## What this task involves
Exactly the lines from the one with "(212, 37) none -> (77, 84) //" to the end of the data below should be set down, and no others.
Top of Task data
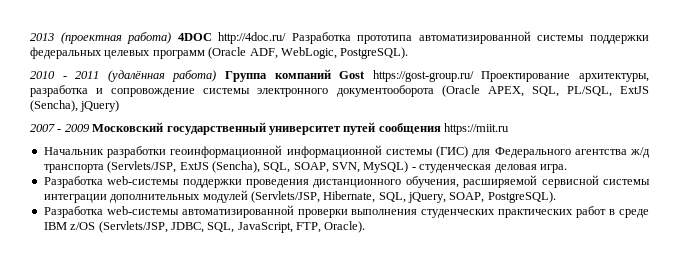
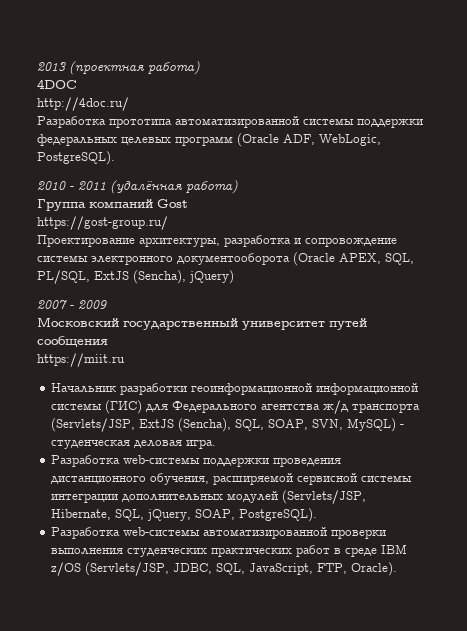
(172, 38) none -> (200, 68) //
(212, 37) none -> (77, 84) //
(287, 38) none -> (129, 104) //
(217, 76) none -> (238, 187) //
(366, 75) none -> (188, 203) //
(474, 76) none -> (168, 223) //
(90, 128) none -> (107, 304) //
(441, 128) none -> (108, 341) //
Bottom of Task data
## Solution
(212, 37) none -> (77, 84) //
(287, 38) none -> (129, 104) //
(217, 76) none -> (238, 187) //
(366, 75) none -> (188, 203) //
(474, 76) none -> (168, 223) //
(90, 128) none -> (107, 304) //
(441, 128) none -> (108, 341) //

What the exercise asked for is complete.